======== Data for review

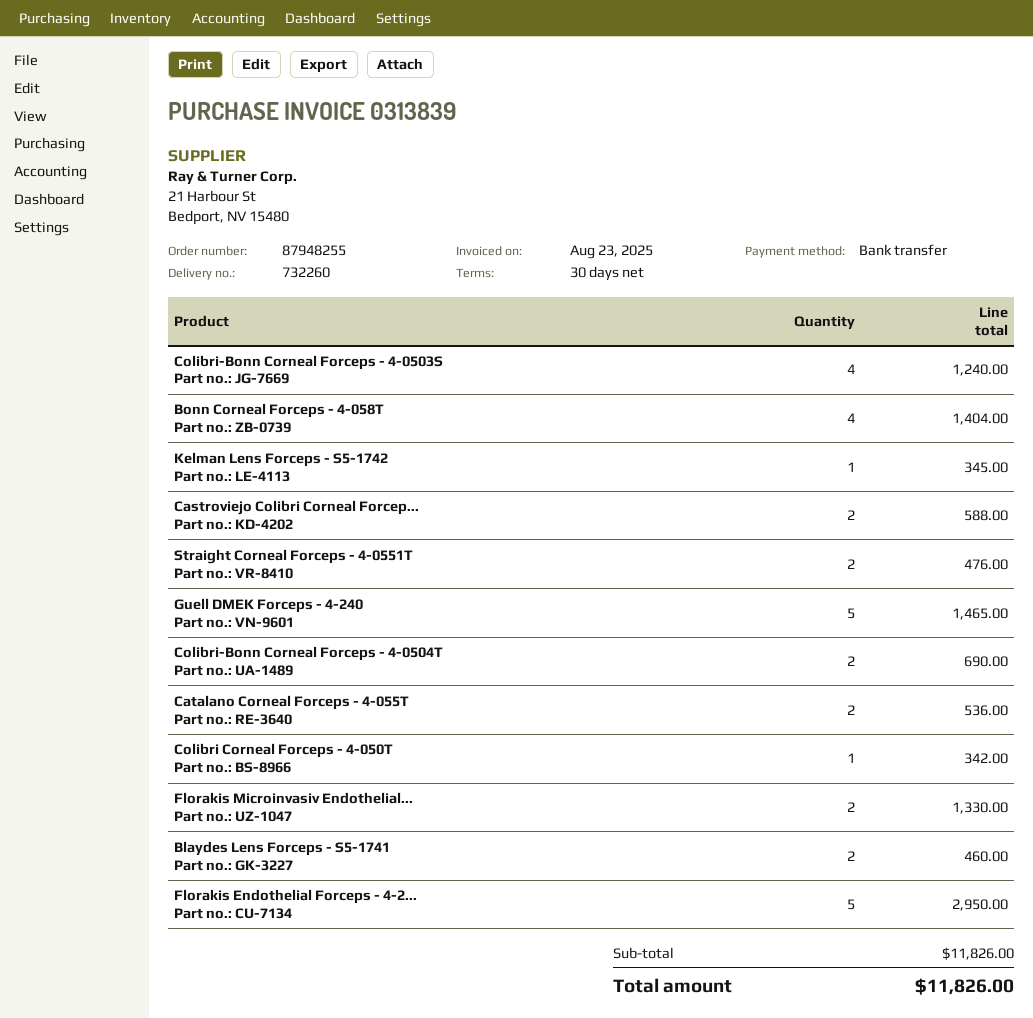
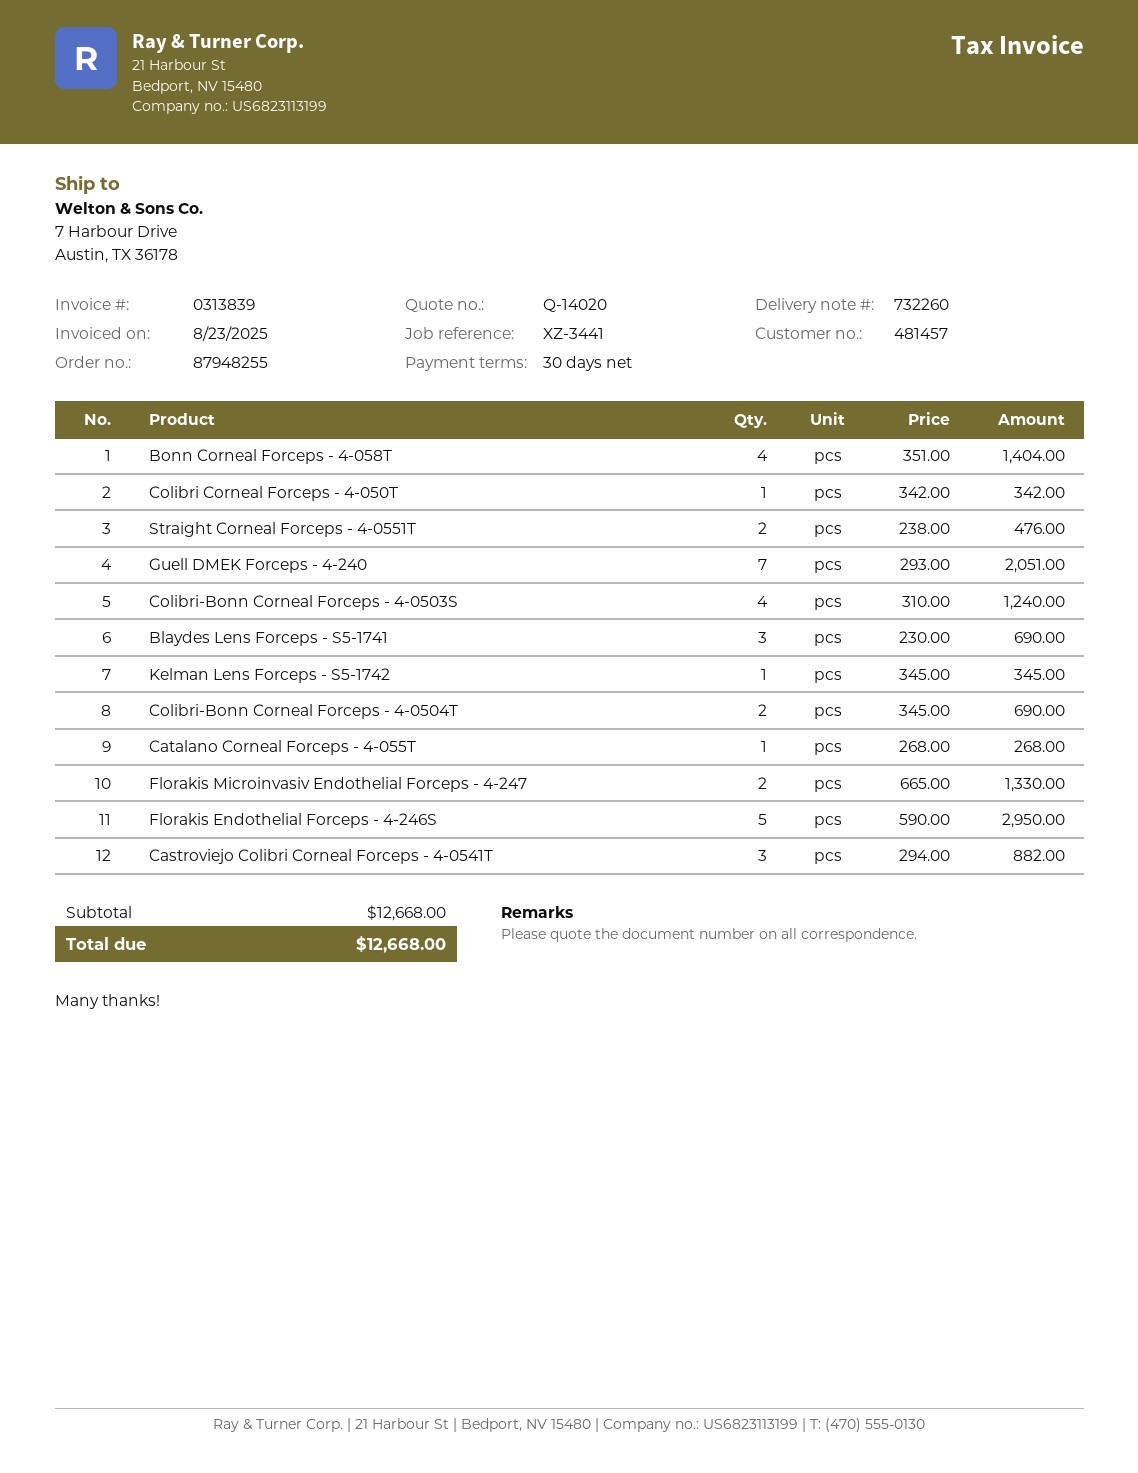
Castroviejo Colibri Corneal Forcep...: 2 for 588.00 -> 3 for 882.00
Guell DMEK Forceps - 4-240: 5 for 1465.00 -> 7 for 2051.00
Catalano Corneal Forceps - 4-055T: 2 for 536.00 -> 1 for 268.00
Blaydes Lens Forceps - S5-1741: 2 for 460.00 -> 3 for 690.00
subtotal: 11826.00 -> 12668.00
total: 11826.00 -> 12668.00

================

Task to carry out ▸
Only one number is wanted: how many lines of the data above include the word "Forceps".

Your response ▸
3